ShieldSure, a mid-sized digital insurer with 420K active auto and home policies, wants to predict which customers will churn at renewal so the retention team can intervene before the policy lapses. The model will be used in a weekly batch workflow to prioritize outbound offers and agent follow-up.
The training data is built at the policy-renewal opportunity level. Each row represents a policy 45 days before its renewal date, with features aggregated from the prior 12 months.

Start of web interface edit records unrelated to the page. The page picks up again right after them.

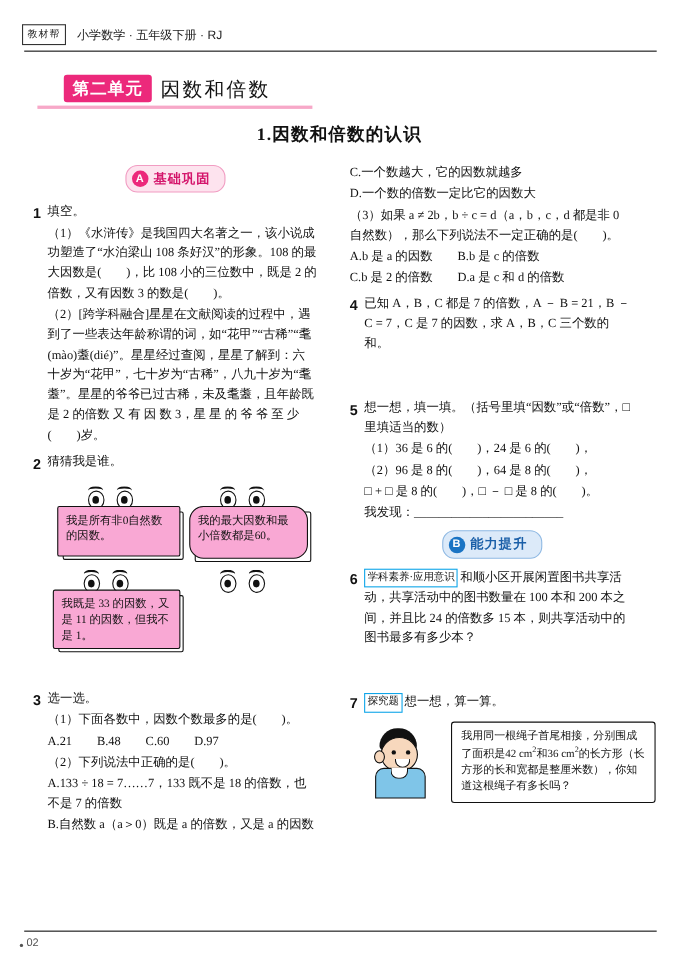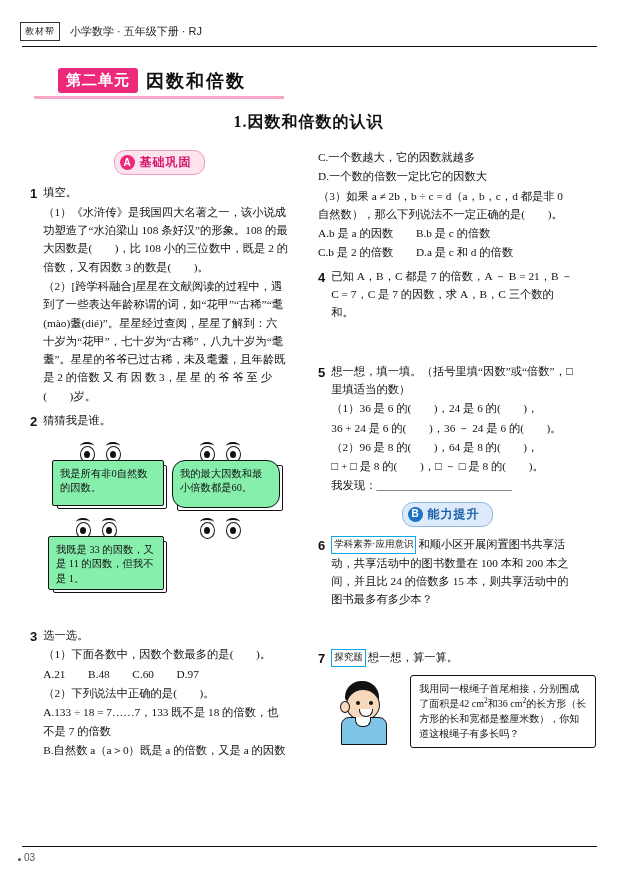"因数和倍数" .unit-name { font-weight: bold -> normal }
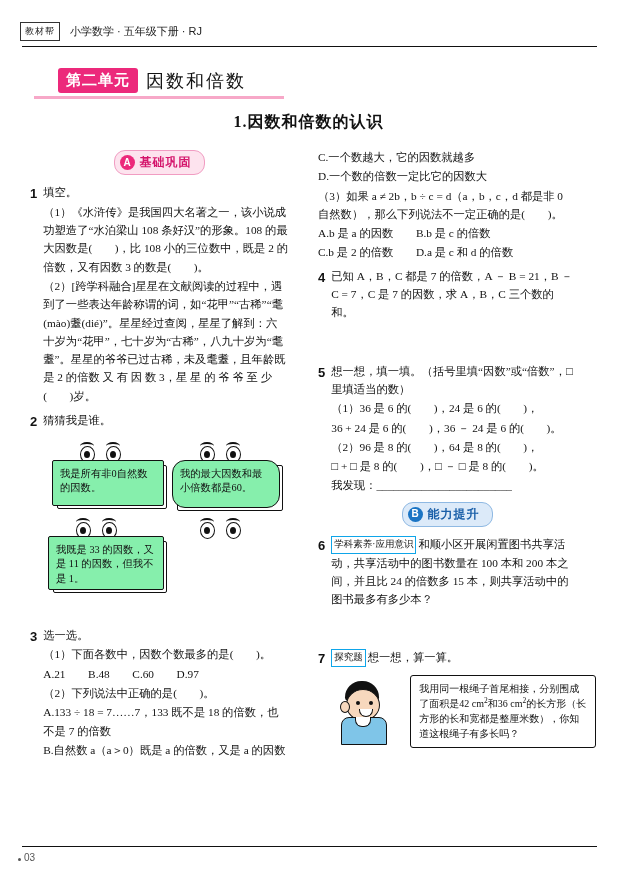"36 + 24 是 6" p { html: <p>36 + 24 是 6 的( )，36 － 24 是 6 的( )。</p> -> none }
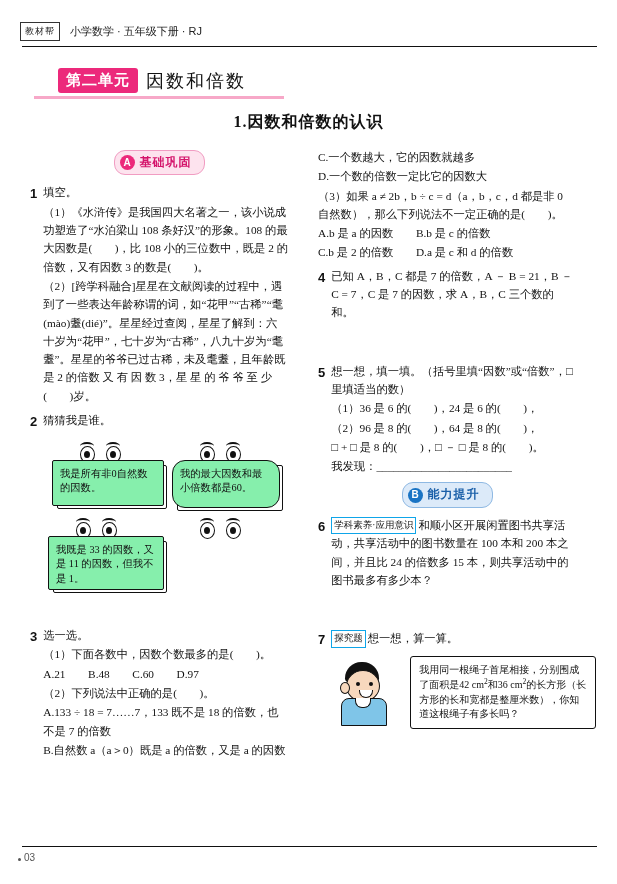"我是所有非0自然数的因数。" .banner { background: #86efac -> #f9a8d4 }
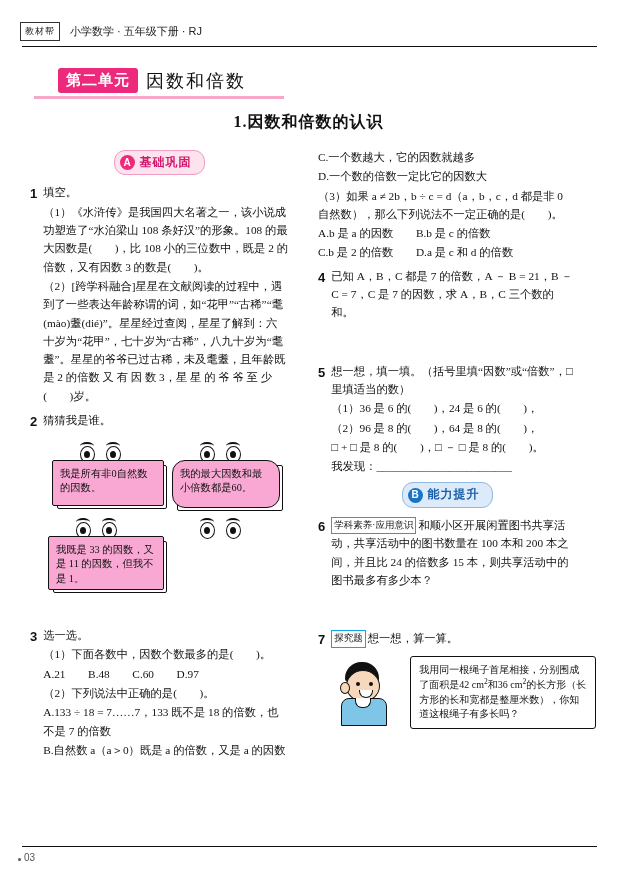"03" div.ftr-num { text: 03 -> 02 }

| Feature Group | Count | Examples |
|---|---|---|
| Policy & pricing | 12 | premium_amount, premium_change_pct, deductible, coverage_type |
| Customer profile | 9 | tenure_months, age_band, state, bundled_products |
| Claims history | 8 | claim_count_12m, total_claim_cost_12m, recent_claim_flag |
| Billing & payment | 7 | autopay_flag, late_payment_count, payment_method |
| Engagement | 6 | app_logins_90d, email_open_rate, agent_contacts_180d |
| Service interactions | 5 | complaint_count, call_center_contacts, NPS_bucket |
A good solution should identify high-risk policies early enough for retention outreach, achieve strong ranking quality, and remain interpretable for pricing and operations stakeholders. Target performance is ROC-AUC > 0.82 and recall > 70% at precision >= 35% on the holdout period.